Table 2. Health metrics
Code Description

pages

# of pages

rows

# of rows

dataPct

% Data

noDataPct

% No Data (excludes 404/410)

notFoundPct

% No Data Available (404/410)

blockedPct

% Blocked

errorPct

% Error

noScreenshotPct

% Missing screenshot

noHtmlPct

% Missing HTML

rowsPerPage

Rows per page with data

avgAttempts

Average attempts

verrorsP99

99% rows have less than X validation errors

verrorsP95

95% rows have less than X validation errors

verrorsP75

75% rows have less than X validation errors

verrorsP50

50% rows have less than X validation errors

dupePct

% Duplicates

filteredPct

% Filtered

Human sampling

You can elect to have human sampling also on the data, which is a RECORDS check.

sample size

We by default use a 95% confidence and a 5% margin of error, and an assumption that 5% of the population data is bad.

Then, for example a snapshot with 2,000 rows we would sample 71 rows.

When the data is sampled, we record which cell values are said to be either missing or incorrect, and then this can be viewed and drilled down into to better understand and fix the issues by a developer.

From this we determine an estimated % accuracy for each column, and this then forms the metric value that is used.

The default expectancy is that the average column accuracy should be above 99%.

Stratified sampling

We can also add a SQL condition to a RECORDS test, e.g. availability='InStock'.

Automated testing

By default, we add new checks automatically, but you can opt out of this in the collection settings page, and then manually add any missing baseline tests by clicking the "Add baseline tests" button on the tests page.

Table 3. Baseline tests
Description Type Metric Test Escalate on fail Added for

Manual row checking

RECORDS

(Estimated % of incorrect rows)

< 1%

Blocking

HEALTH_NUMBER

blockPct

< 1%

System errors

HEALTH_NUMBER

errorPct

< 1%

Missing HTML snapshots

HEALTH_NUMBER

noHtmlPct

< 1%

% Inputs generating no data

HEALTH_NUMBER

noDataPct

Within 2𝜎

Rows per input/page (when input generates data)

HEALTH_NUMBER

rowsPerPage

Within 2𝜎

Total rows

HEALTH_NUMBER

rows

Within 2𝜎

% Duplicates

HEALTH_NUMBER

dupePct

Within 2𝜎

% Filtered Rows

HEALTH_NUMBER

filteredPct

Within 2𝜎

Column fill rate

METRIC_NUMBER

data:field/column/exists/pct_true

Within 2𝜎

All data columns

Column composite metric score

METRIC_NUMBER

data:field/column/composite/value

> 0.9

All data columns

Column value outlier rate

METRIC_NUMBER

data:field/column/outliers/pct

Within 2𝜎

All data columns

Validation errors

VALIDATION_ERRORS

rule name

Within 2𝜎

All validation rules

The composite metric score will compare all the metrics for a column with the last 30 days of values for "Good data", and return a score based on how far outside the expectation the column metrics are. This includes fill rate, but it can improve the ability to be able to surface errors specifically around fill rate by having it as another explicit check.

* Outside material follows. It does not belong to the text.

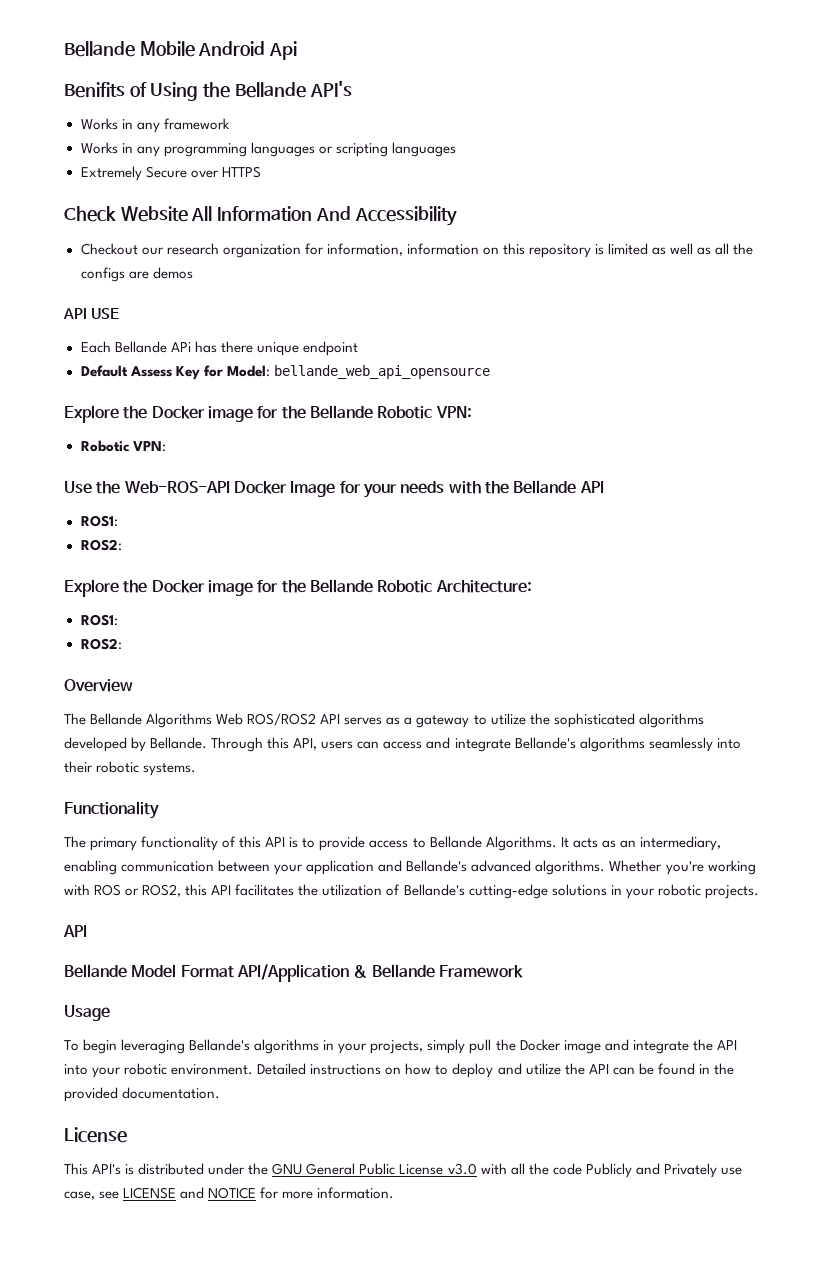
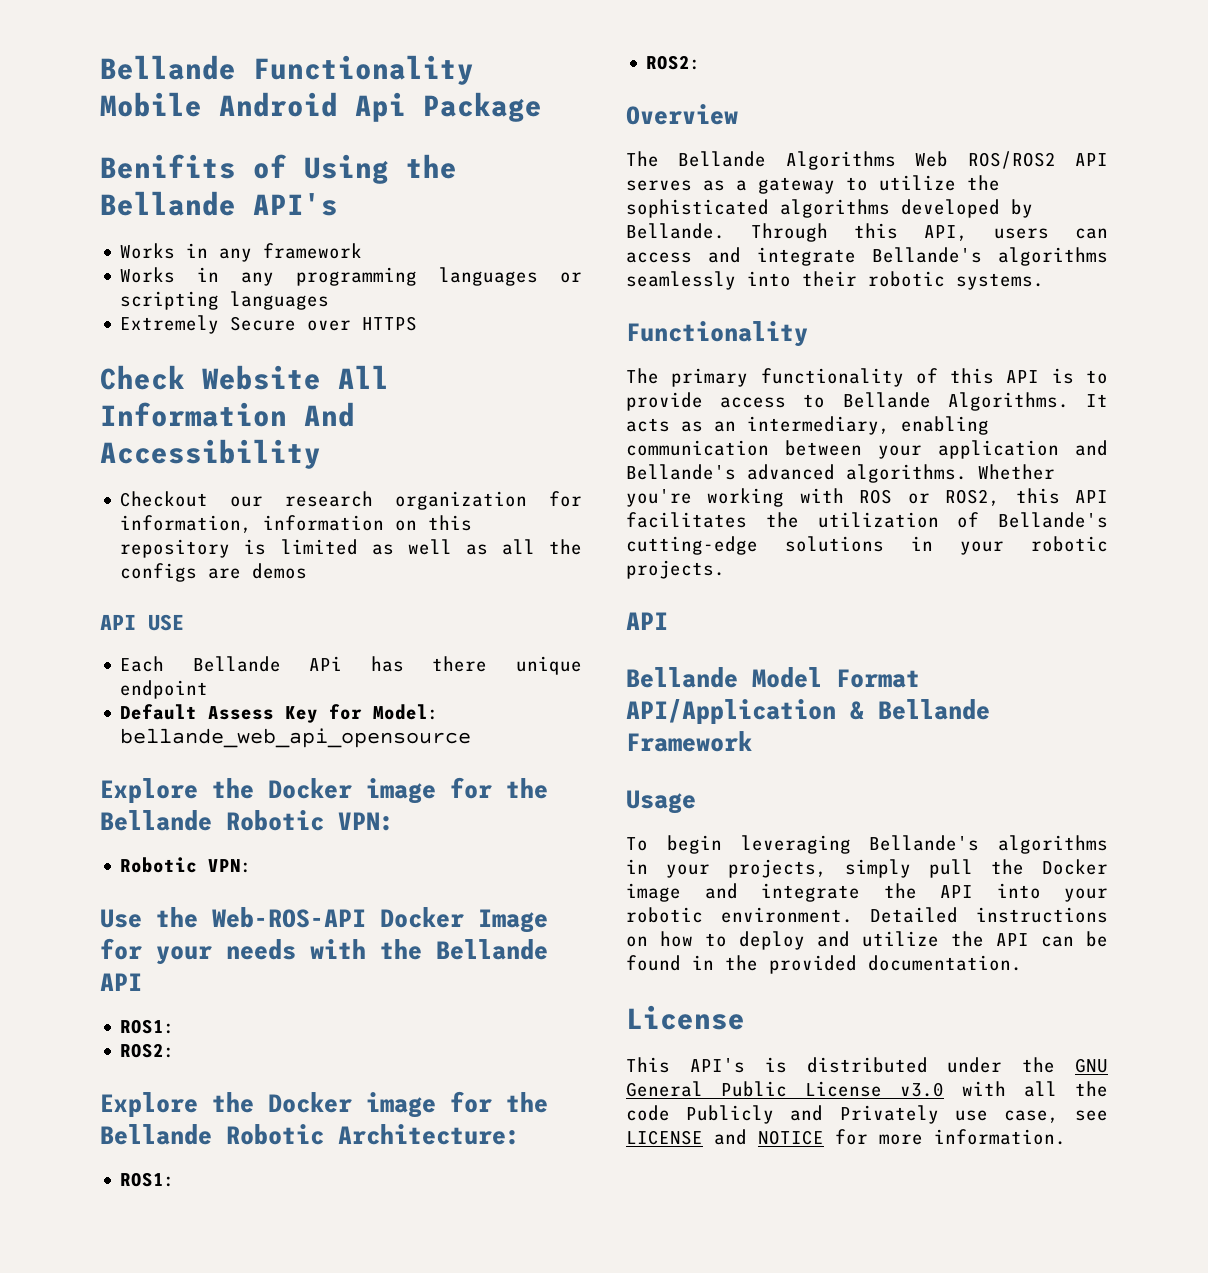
- Bellande Mobile Android Api
+ Bellande Functionality Mobile Android Api Package

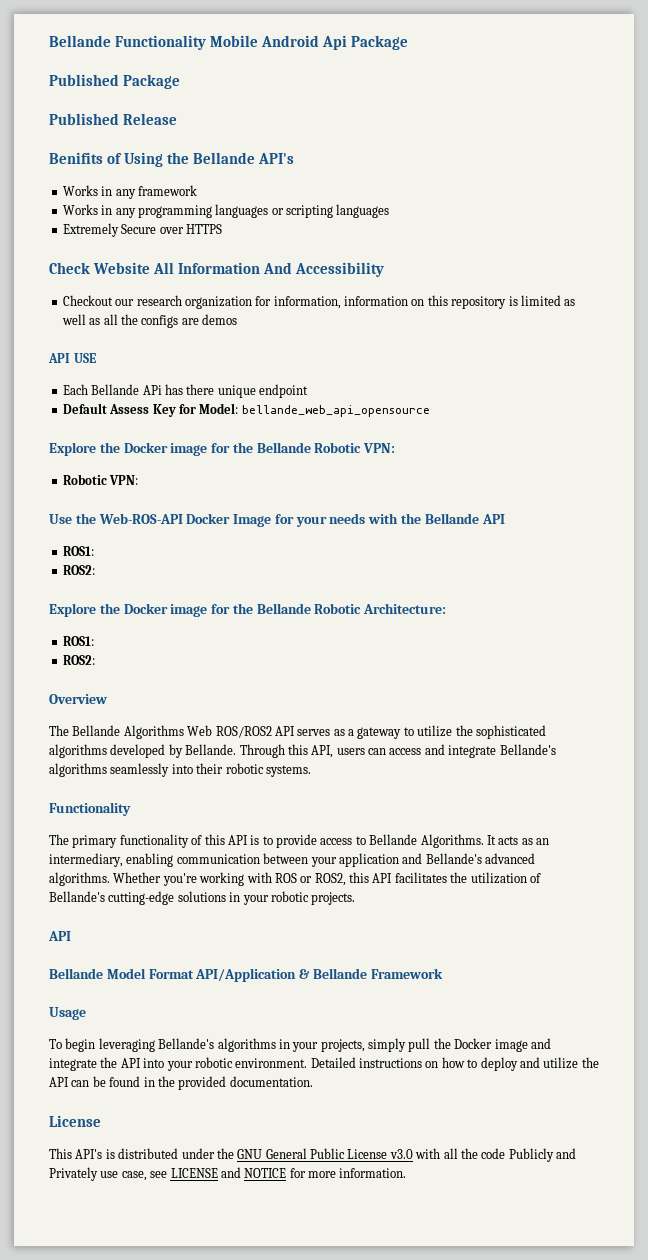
+ Published Package
+ Published Release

You can then drill down into the specific column metrics:

column stats

Snapshot state transition after checks are run

When we are running the automatic QA, the snapshot is in the AUTO_QA state.

When all of the tests are completed, we transition the snapshot automatically out of the AUTO_QA state and into another state, depending on what the outcome was.

If we cannot determine the result of any test - or there were no tests - we place it into the manual QA queue - PENDING_QA.

If a metric check fails, the snapshot is by default transitioned into the FAILED_QA state, which will transition the linked source into MAINTENANCE to have a human look at what the issue is.

You can elect to have the snapshot escalated into the ESCALATED state, by ticking the "Escalate on fail" option for a snapshot. This puts the snapshot into the L2 support queue.

You can see these states on the Lifecycle reference.